The story goes back to Marshall’s early days as the NAACP’s attorney, roving the entire country to defend African-Americans accused of crimes solely because of skin color. This one takes place as the world lurches toward World War II and Hitler has begun rounding up the Jews.
Among them are attorney Friedman’s European relatives. There are parallels drawn between Germany’s killing racism, and America’s, but the movie doesn’t preach about them too heavily.
And there are passing references to Marshall’s Baltimore background. This was a young guy – years before he won the Supreme Court decision to integrate America’s so-called “public” schools, and years more before he became a Supreme Court justice himself – who first met segregation here at home.

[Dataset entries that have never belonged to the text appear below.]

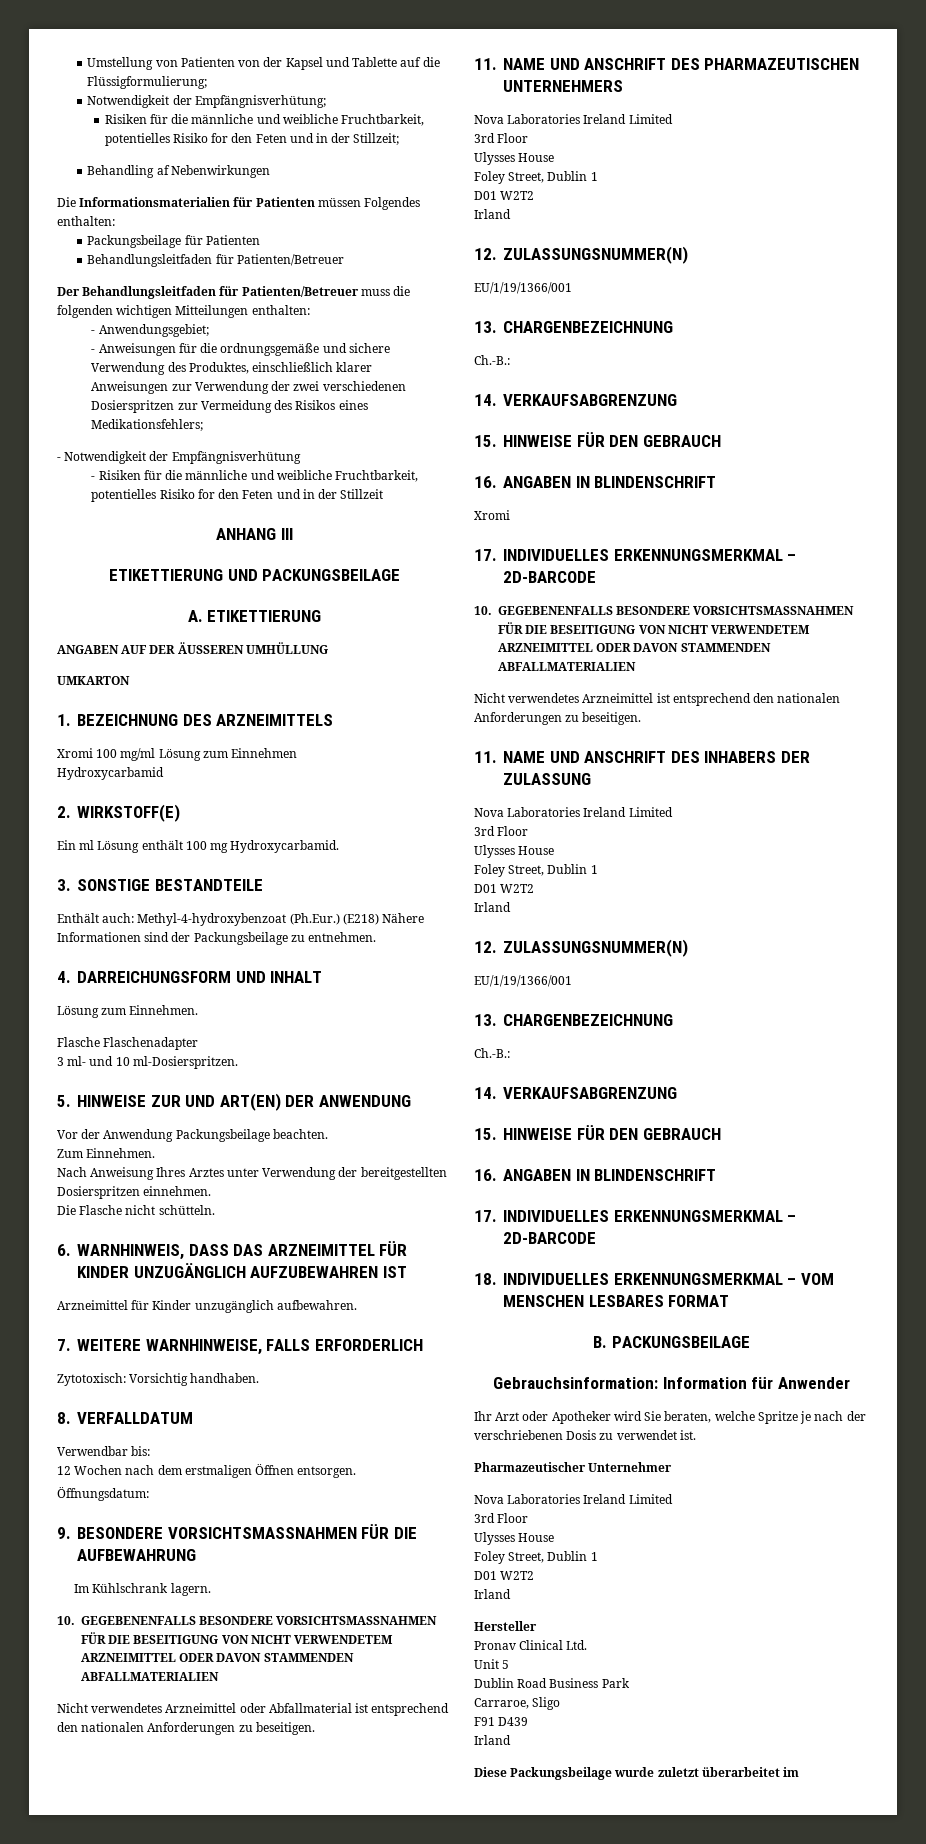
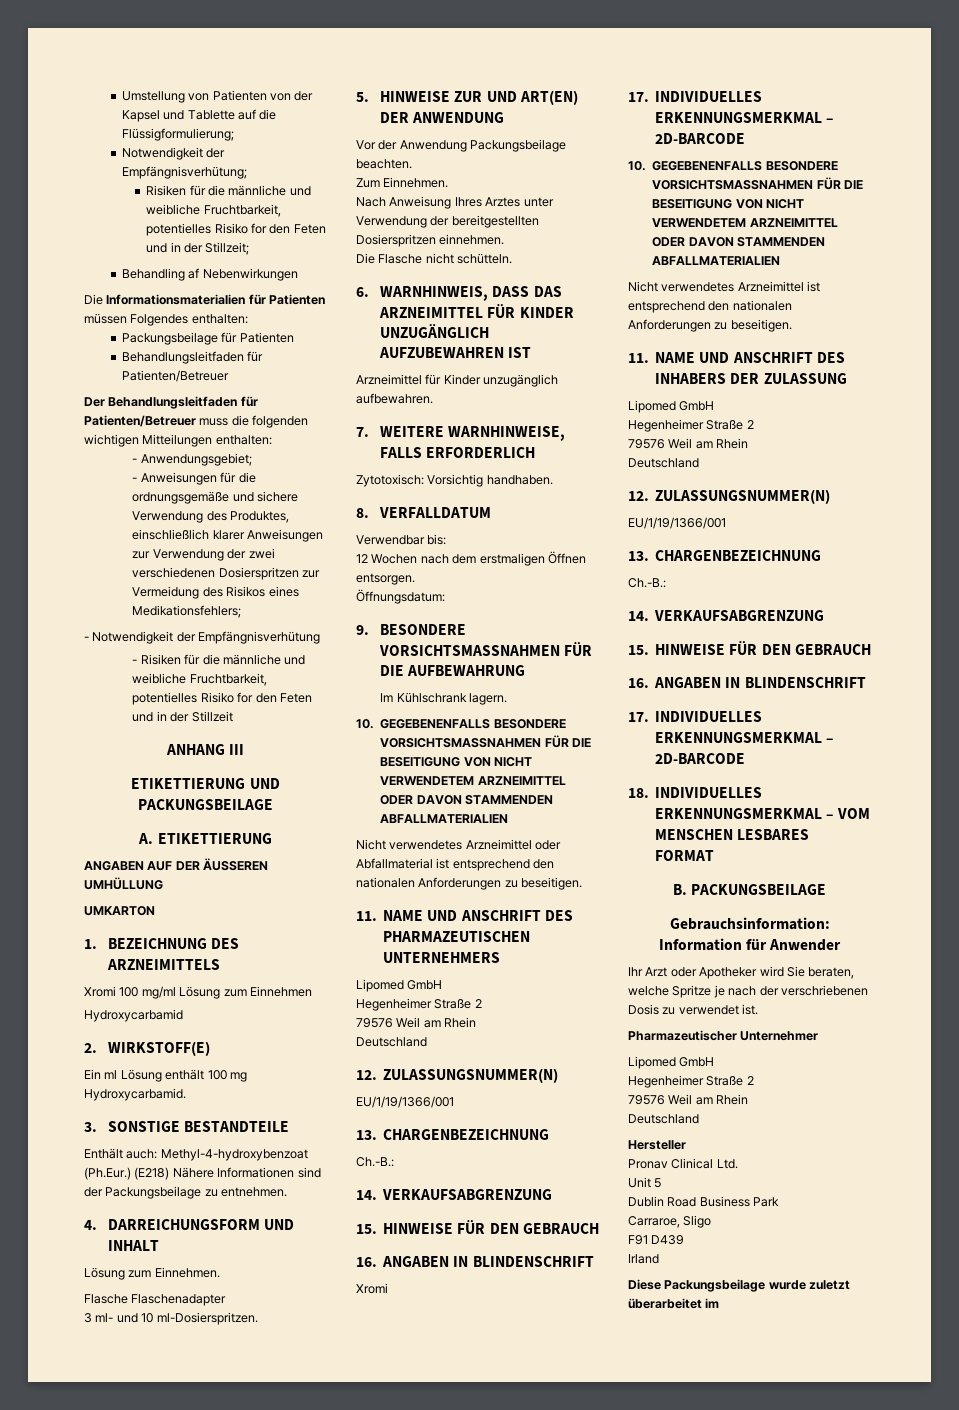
  11. NAME UND ANSCHRIFT DES PHARMAZEUTISCHEN UNTERNEHMERS
- Nova Laboratories Ireland Limited
- 3rd Floor
- Ulysses House
- Foley Street, Dublin 1
- D01 W2T2
- Irland
+ Lipomed GmbH
+ Hegenheimer Straße 2
+ 79576 Weil am Rhein
+ Deutschland
  11. NAME UND ANSCHRIFT DES INHABERS DER ZULASSUNG
- Nova Laboratories Ireland Limited
- 3rd Floor
- Ulysses House
- Foley Street, Dublin 1
- D01 W2T2
- Irland
+ Lipomed GmbH
+ Hegenheimer Straße 2
+ 79576 Weil am Rhein
+ Deutschland
  Pharmazeutischer Unternehmer
- Nova Laboratories Ireland Limited
- 3rd Floor
- Ulysses House
- Foley Street, Dublin 1
- D01 W2T2
- Irland
+ Lipomed GmbH
+ Hegenheimer Straße 2
+ 79576 Weil am Rhein
+ Deutschland

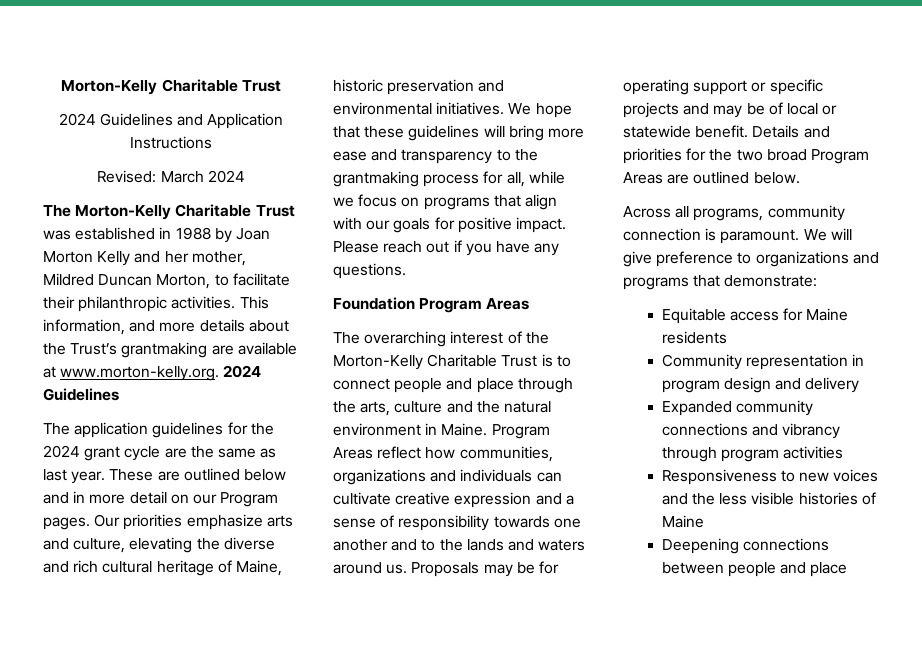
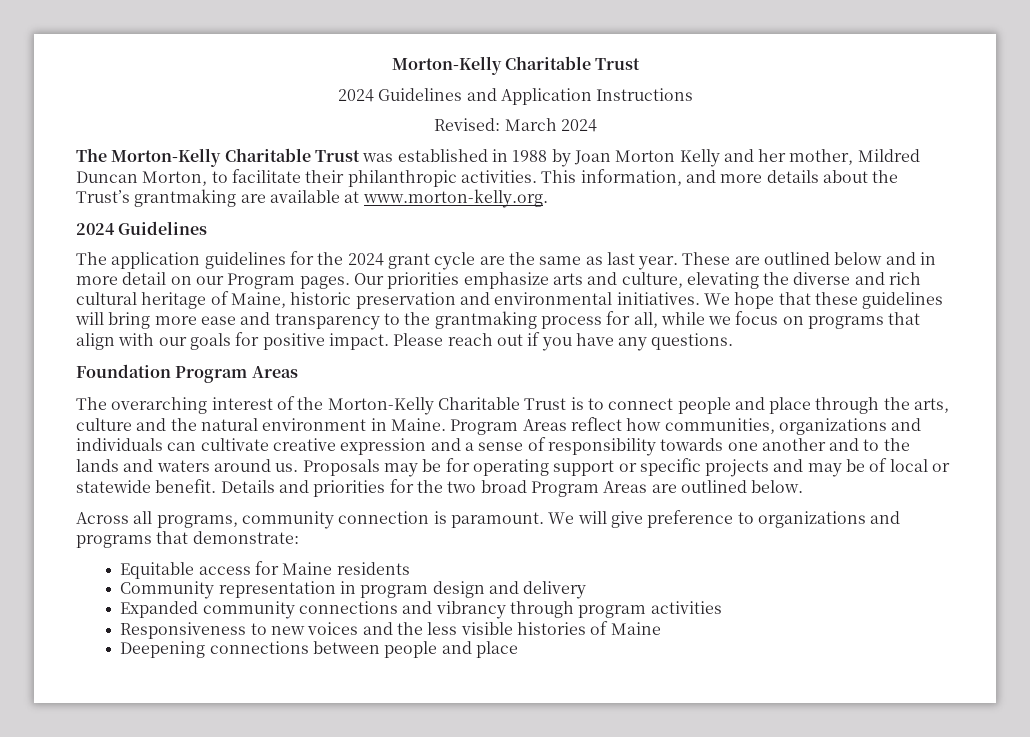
- This information, and more details about the Trust’s grantmaking are available at www.morton-kelly.org. 2024 Guidelines
+ This information, and more details about the Trust’s grantmaking are available at www.morton-kelly.org.
+ 2024 Guidelines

He attended segregated Douglass High School and segregated Lincoln University. He wanted to attend the University of Maryland Law School. From his parents’ West Baltimore home, he could have walked there every day. But the school wouldn’t let blacks enroll, so Marshall had to commute every day to Howard University in Washington, D.C.
“Marshall” shows the legal legend beginning to take hold – but it’s also a feel-good tale of men from different backgrounds putting aside cultural differences in a treacherous time, teaming up against seemingly insurmountable odds, to win a moral victory.
It’s the kind of story that serves as a reminder of the American ideal – that our differences help us bring out the best in each other when we reach for our common morality.
That’s the kind of story that should be seen on big screens, in big auditoriums, absorbed by big audiences. The movie’s inspiring. But that small crowd over the weekend was a disappointment.
A former Baltimore Sun columnist and WJZ-TV commentator, Michael Olesker is the author of six books. His most recent, “Front Stoops in the Fifties: Baltimore Legends Come of Age,” has just been re-issued in paperback by the Johns Hopkins University Press.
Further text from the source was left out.